> About this task: Print the records below exactly, and do not carry over any picture.

> Supplied information:

_ _ _ _ _ _ _

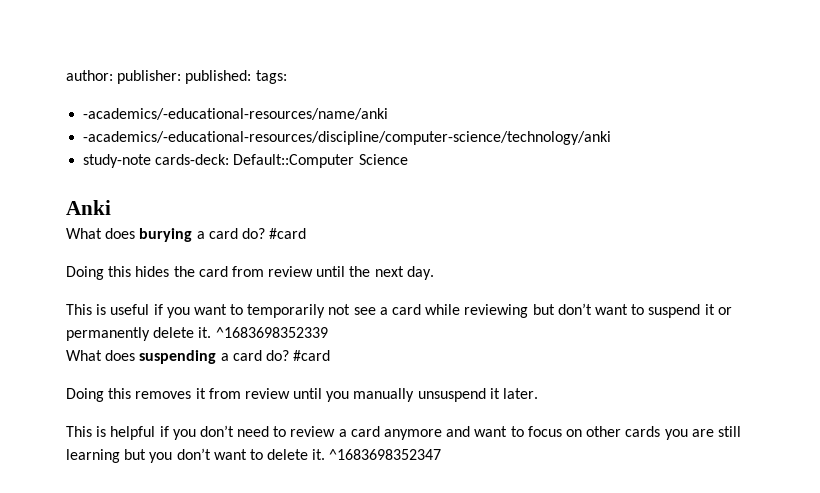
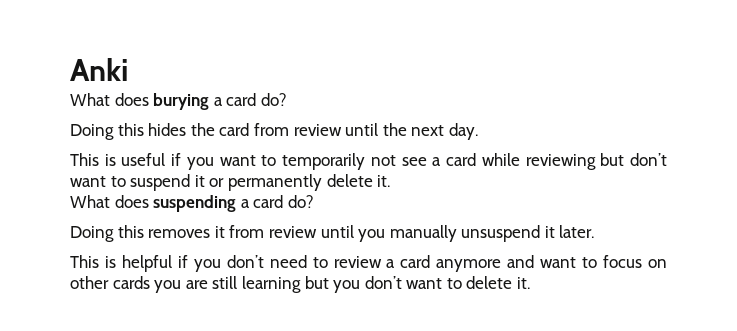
- author: publisher: published: tags:
- -academics/-educational-resources/name/anki
- -academics/-educational-resources/discipline/computer-science/technology/anki
- study-note cards-deck: Default::Computer Science
- What does burying a card do? #card
+ What does burying a card do?
- ^1683698352339
- What does suspending a card do? #card
+ What does suspending a card do?
- ^1683698352347

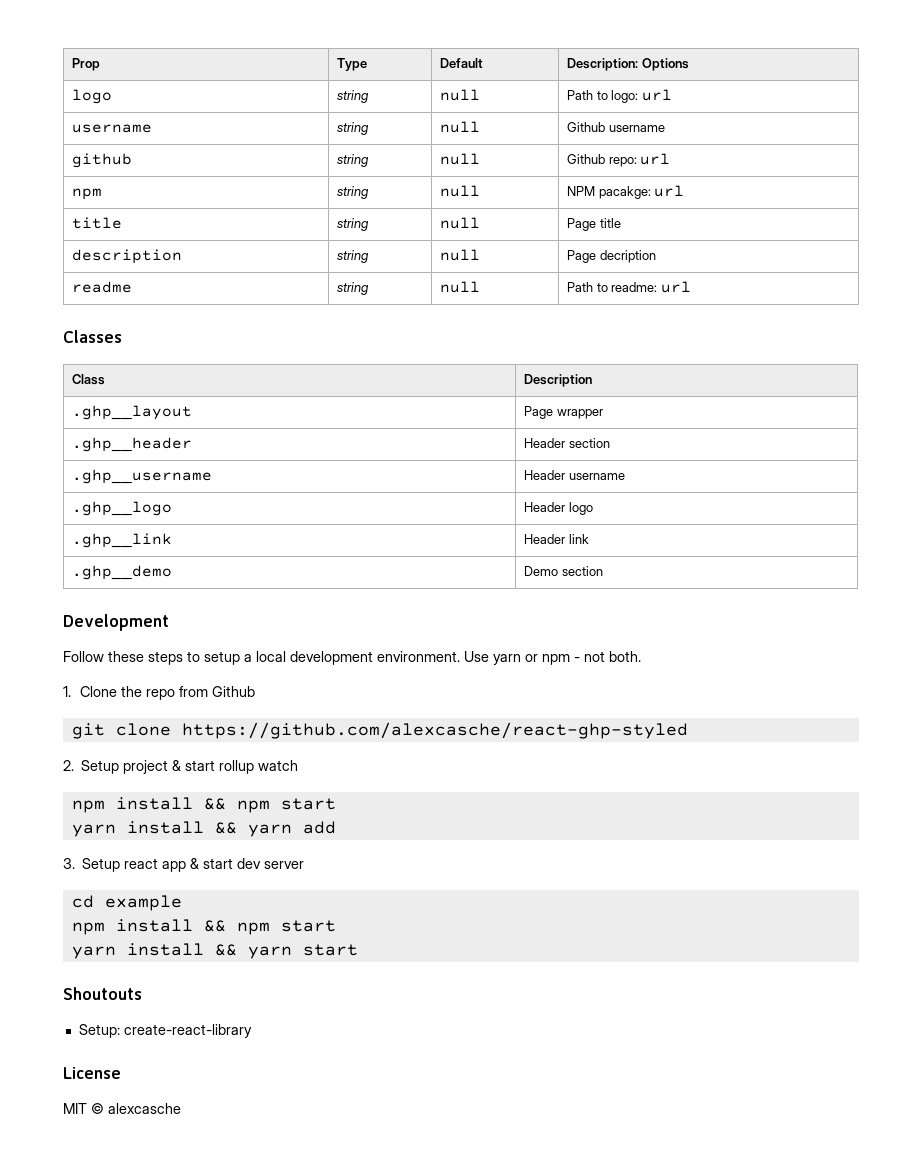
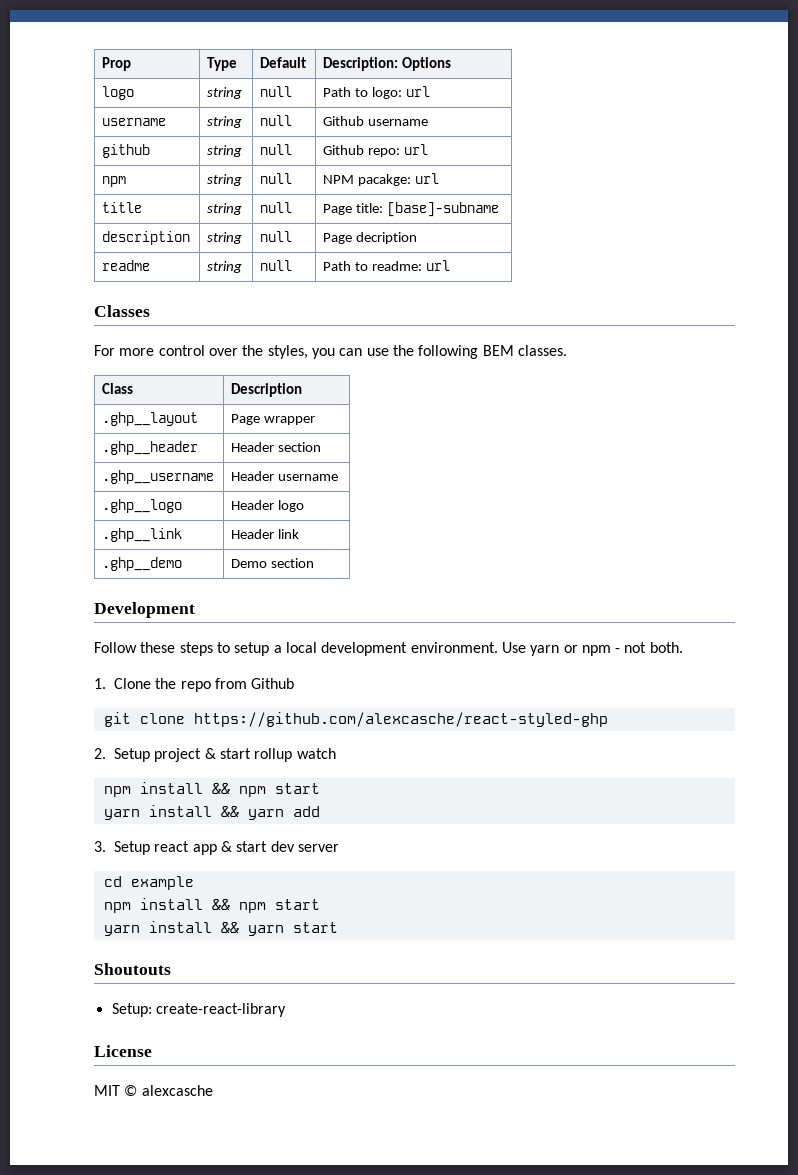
- title | string | null | Page title
+ title | string | null | Page title: [base]-subname
+ For more control over the styles, you can use the following BEM classes.
- git clone https://github.com/alexcasche/react-ghp-styled
+ git clone https://github.com/alexcasche/react-styled-ghp

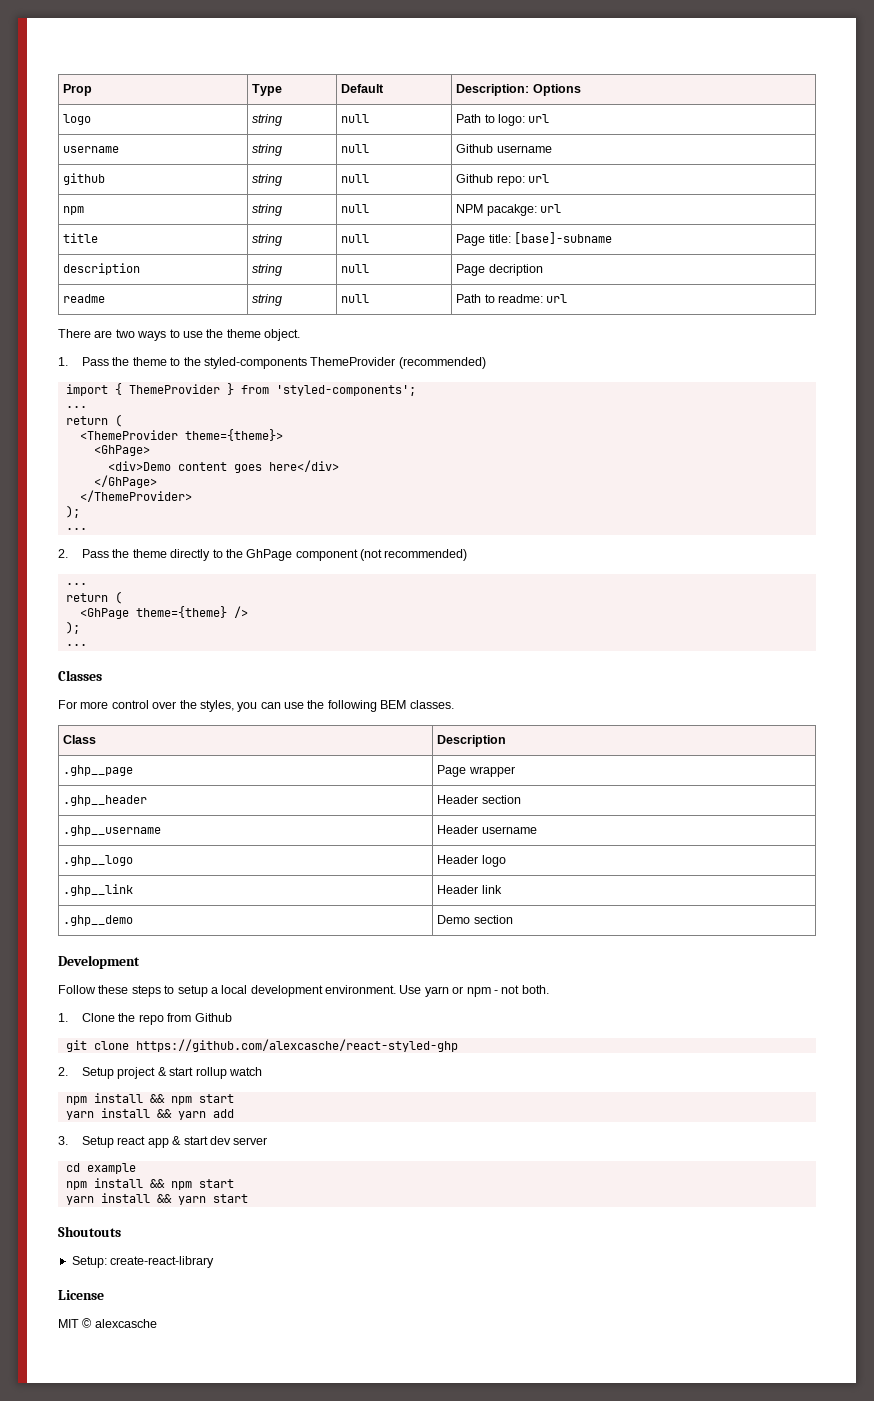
+ There are two ways to use the theme object.
+ 1. Pass the theme to the styled-components ThemeProvider (recommended)
+ import { ThemeProvider } from 'styled-components';
+ ...
+ return (
+ <ThemeProvider theme={theme}>
+ <GhPage>
+ <div>Demo content goes here</div>
+ </GhPage>
+ </ThemeProvider>
+ );
+ ...
+ 2. Pass the theme directly to the GhPage component (not recommended)
+ ...
+ return (
+ <GhPage theme={theme} />
+ );
+ ...
- .ghp__layout | Page wrapper
+ .ghp__page | Page wrapper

_ _ _ _ _ _ _

> Output:
- author: publisher: published: tags:
- -academics/-educational-resources/name/anki
- -academics/-educational-resources/discipline/computer-science/technology/anki
- study-note cards-deck: Default::Computer Science
- What does burying a card do? #card
+ What does burying a card do?
- ^1683698352339
- What does suspending a card do? #card
+ What does suspending a card do?
- ^1683698352347

- title | string | null | Page title
+ title | string | null | Page title: [base]-subname
+ For more control over the styles, you can use the following BEM classes.
- git clone https://github.com/alexcasche/react-ghp-styled
+ git clone https://github.com/alexcasche/react-styled-ghp

+ There are two ways to use the theme object.
+ 1. Pass the theme to the styled-components ThemeProvider (recommended)
+ import { ThemeProvider } from 'styled-components';
+ ...
+ return (
+ <ThemeProvider theme={theme}>
+ <GhPage>
+ <div>Demo content goes here</div>
+ </GhPage>
+ </ThemeProvider>
+ );
+ ...
+ 2. Pass the theme directly to the GhPage component (not recommended)
+ ...
+ return (
+ <GhPage theme={theme} />
+ );
+ ...
- .ghp__layout | Page wrapper
+ .ghp__page | Page wrapper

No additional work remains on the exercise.